In the past two months, the southern African nation has suffered acute shortages of imported goods, including fuel whose price was increased by 150 per cent on Saturday.
Zimbabwe abandoned its own currency in 2009 after it was wrecked by hyperinflation and adopted the greenback and other currencies, such as sterling and the South African rand.
But there is not enough hard currency in the country to back up the $10 billion of electronic funds trapped in local bank accounts, prompting demands from businesses and civil servants for cash which can be deposited and used to make payments.
“On the issue of raising enough foreign currency to introduce the new currency, we are on our way already, give us months, not years,” he said.

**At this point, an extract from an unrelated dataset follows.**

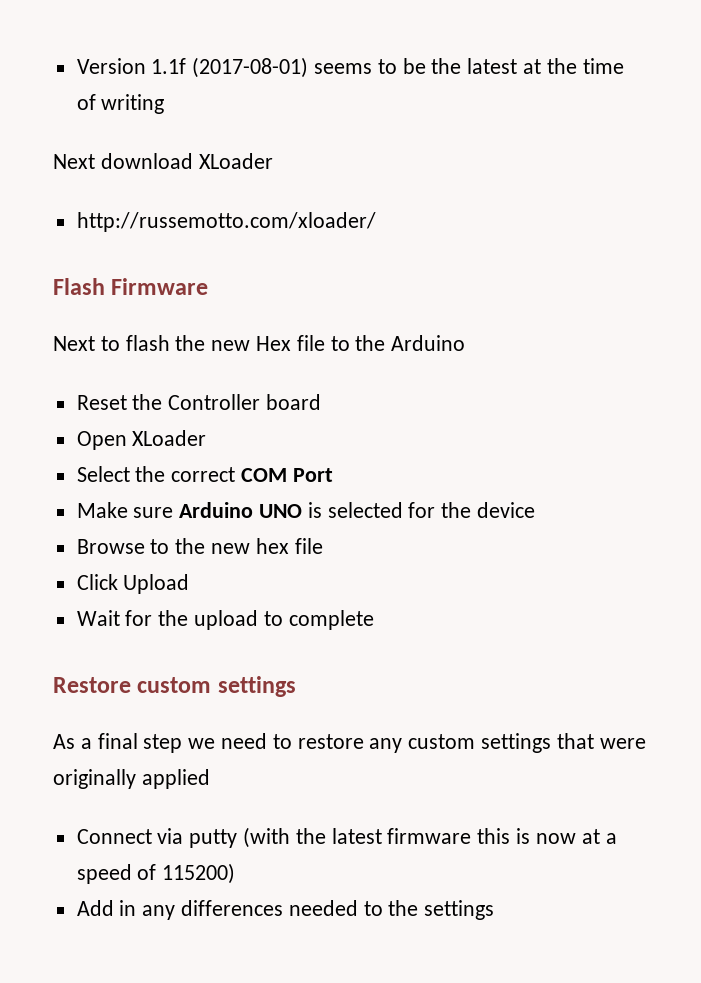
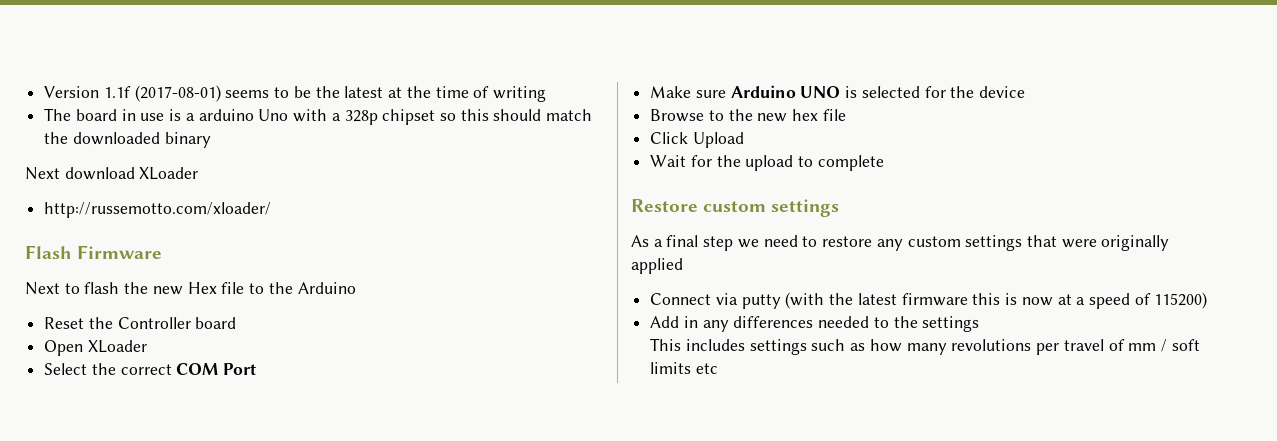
(165, 104) none -> [44,108,593,125] [44,132,211,148] // The board in use is a arduino Uno with a 328p chipset so this should match the downloaded binary
(495, 910) none -> [650,338,1200,355] [650,362,719,374] // This includes settings such as how many revolutions per travel of mm / soft limits etc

Zimbabwe’s foreign reserves now provide less than two weeks cover for imports, central bank data show. The government has previously said it would only consider launching a new currency if it had at least six months of reserves.
Locals are haunted by memories of the Zimbabwean dollar, which became worthless as inflation spiraled to reach 500 billion percent in 2008, the highest rate in the world for a country not at war, wiping out pensions and savings.
A local associate of global brewing giant Anheuser-Busch Inbev said this week it would invest more than $120 million of dividends and fees trapped in Zimbabwe into the central bank’s savings bonds.